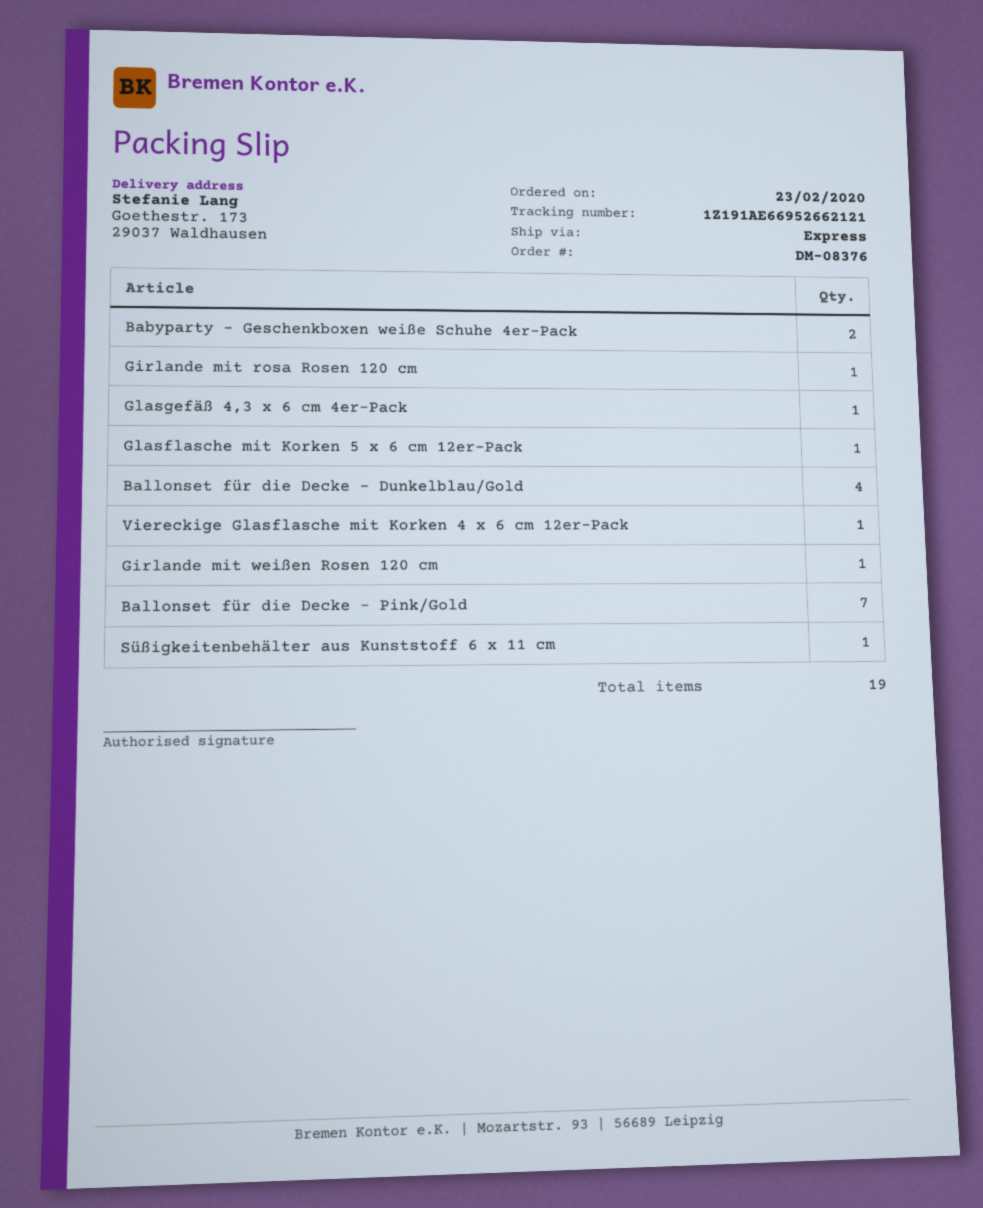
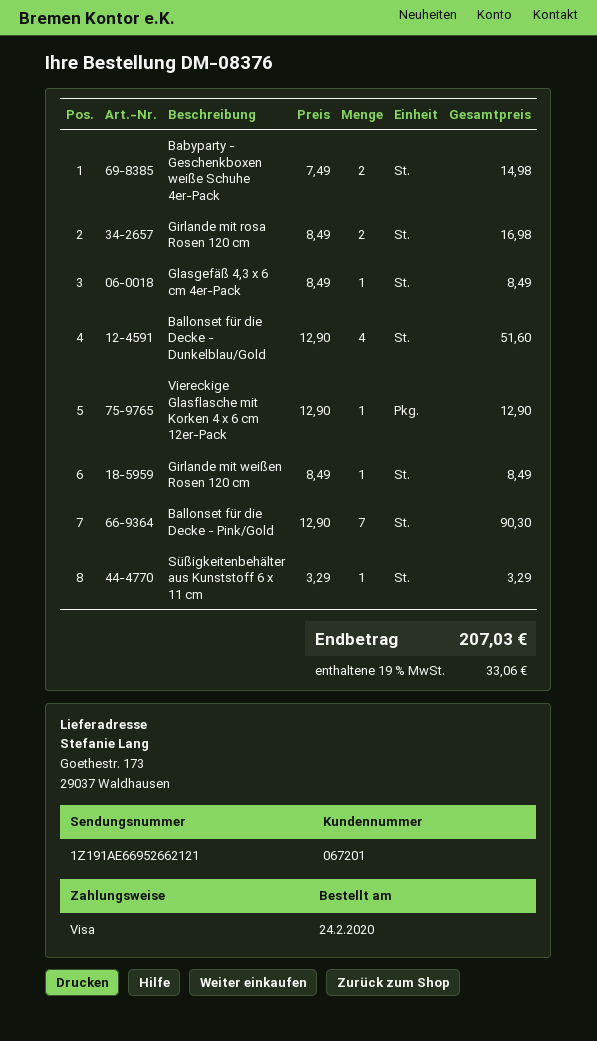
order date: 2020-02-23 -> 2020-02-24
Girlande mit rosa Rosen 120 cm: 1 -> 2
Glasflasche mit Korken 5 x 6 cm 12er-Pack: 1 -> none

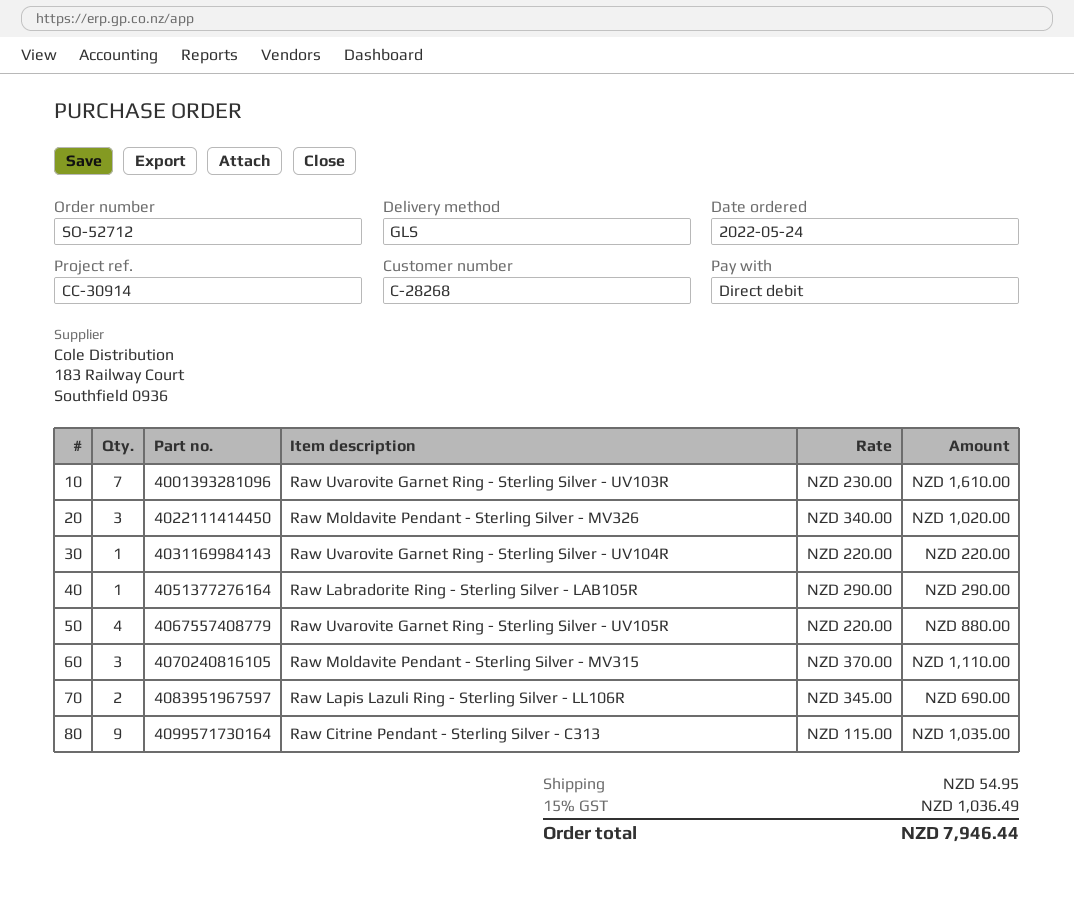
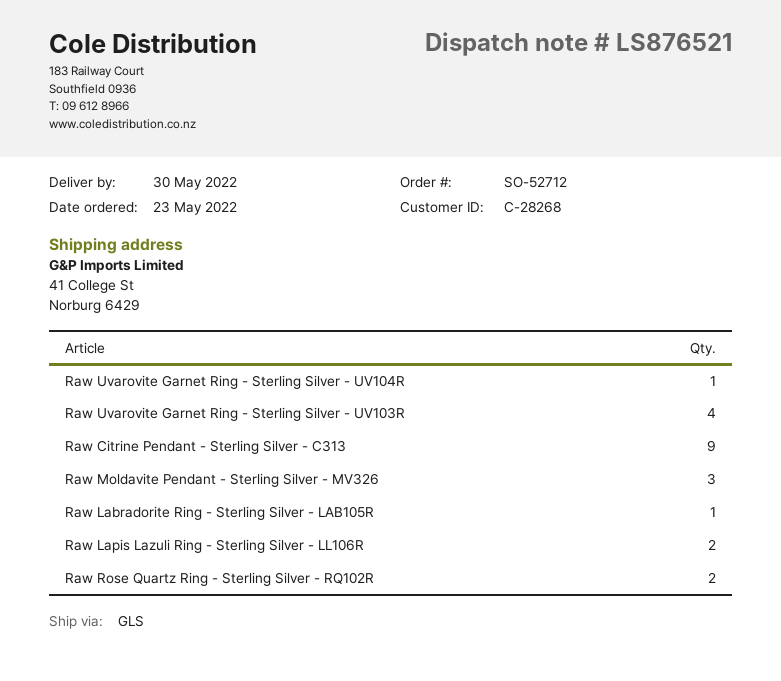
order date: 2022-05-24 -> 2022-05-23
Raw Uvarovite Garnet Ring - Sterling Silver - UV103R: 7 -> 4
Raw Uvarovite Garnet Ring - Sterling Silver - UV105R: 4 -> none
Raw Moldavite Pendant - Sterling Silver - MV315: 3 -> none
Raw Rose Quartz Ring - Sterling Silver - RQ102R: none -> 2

━━━━━━

▶ [Work order]
Every line from the line containing "Raw Uvarovite Garnet Ring - Sterling Silver - UV103R: 7" to the last line of the material above must be repeated exactly, and no other line.

▶ [Your solution]
Raw Uvarovite Garnet Ring - Sterling Silver - UV103R: 7 -> 4
Raw Uvarovite Garnet Ring - Sterling Silver - UV105R: 4 -> none
Raw Moldavite Pendant - Sterling Silver - MV315: 3 -> none
Raw Rose Quartz Ring - Sterling Silver - RQ102R: none -> 2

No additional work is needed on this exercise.